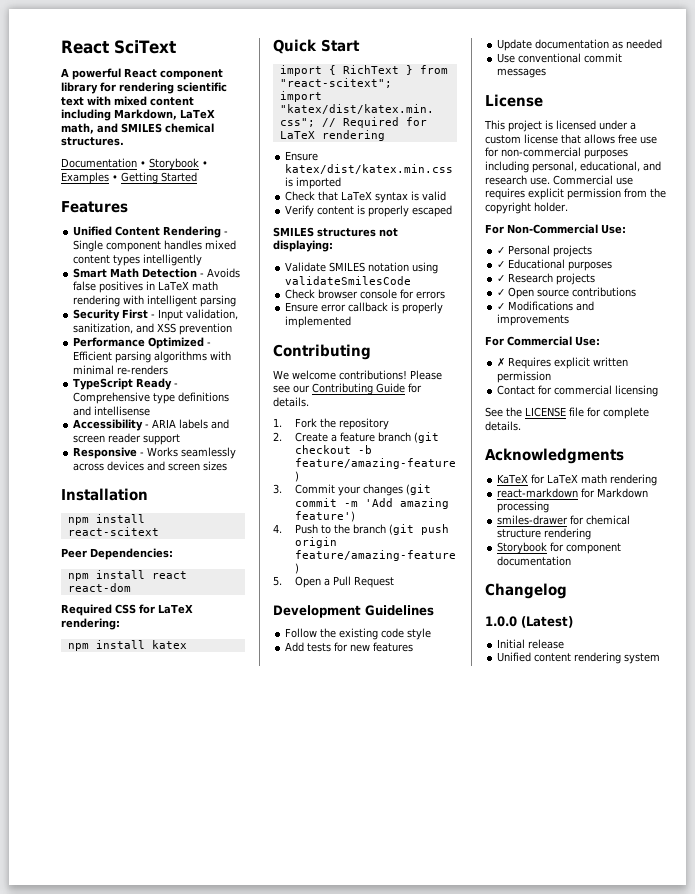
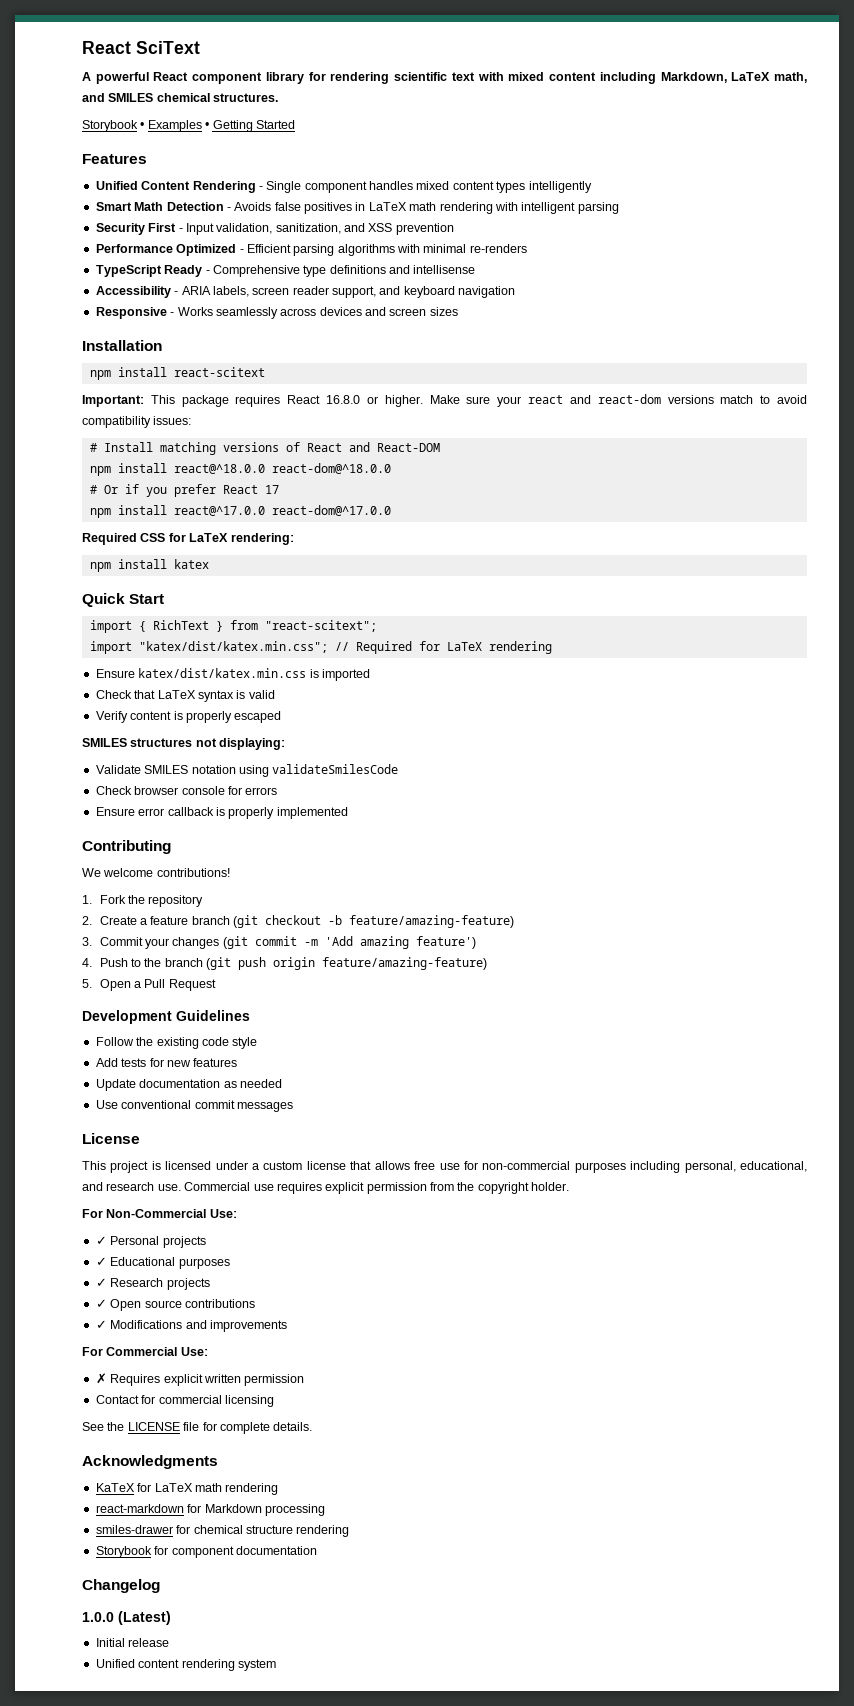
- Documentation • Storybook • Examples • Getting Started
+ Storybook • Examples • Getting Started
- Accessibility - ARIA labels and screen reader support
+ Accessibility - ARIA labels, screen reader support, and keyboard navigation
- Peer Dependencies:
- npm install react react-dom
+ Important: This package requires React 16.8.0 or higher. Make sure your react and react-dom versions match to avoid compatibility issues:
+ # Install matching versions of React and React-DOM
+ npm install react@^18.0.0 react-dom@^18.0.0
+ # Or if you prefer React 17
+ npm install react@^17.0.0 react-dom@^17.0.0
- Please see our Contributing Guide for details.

#### EXERCISE OBJECTIVE:
Pictures are to be left out, while the records are copied word for word.

#### RESULT:
- Documentation • Storybook • Examples • Getting Started
+ Storybook • Examples • Getting Started
- Accessibility - ARIA labels and screen reader support
+ Accessibility - ARIA labels, screen reader support, and keyboard navigation
- Peer Dependencies:
- npm install react react-dom
+ Important: This package requires React 16.8.0 or higher. Make sure your react and react-dom versions match to avoid compatibility issues:
+ # Install matching versions of React and React-DOM
+ npm install react@^18.0.0 react-dom@^18.0.0
+ # Or if you prefer React 17
+ npm install react@^17.0.0 react-dom@^17.0.0
- Please see our Contributing Guide for details.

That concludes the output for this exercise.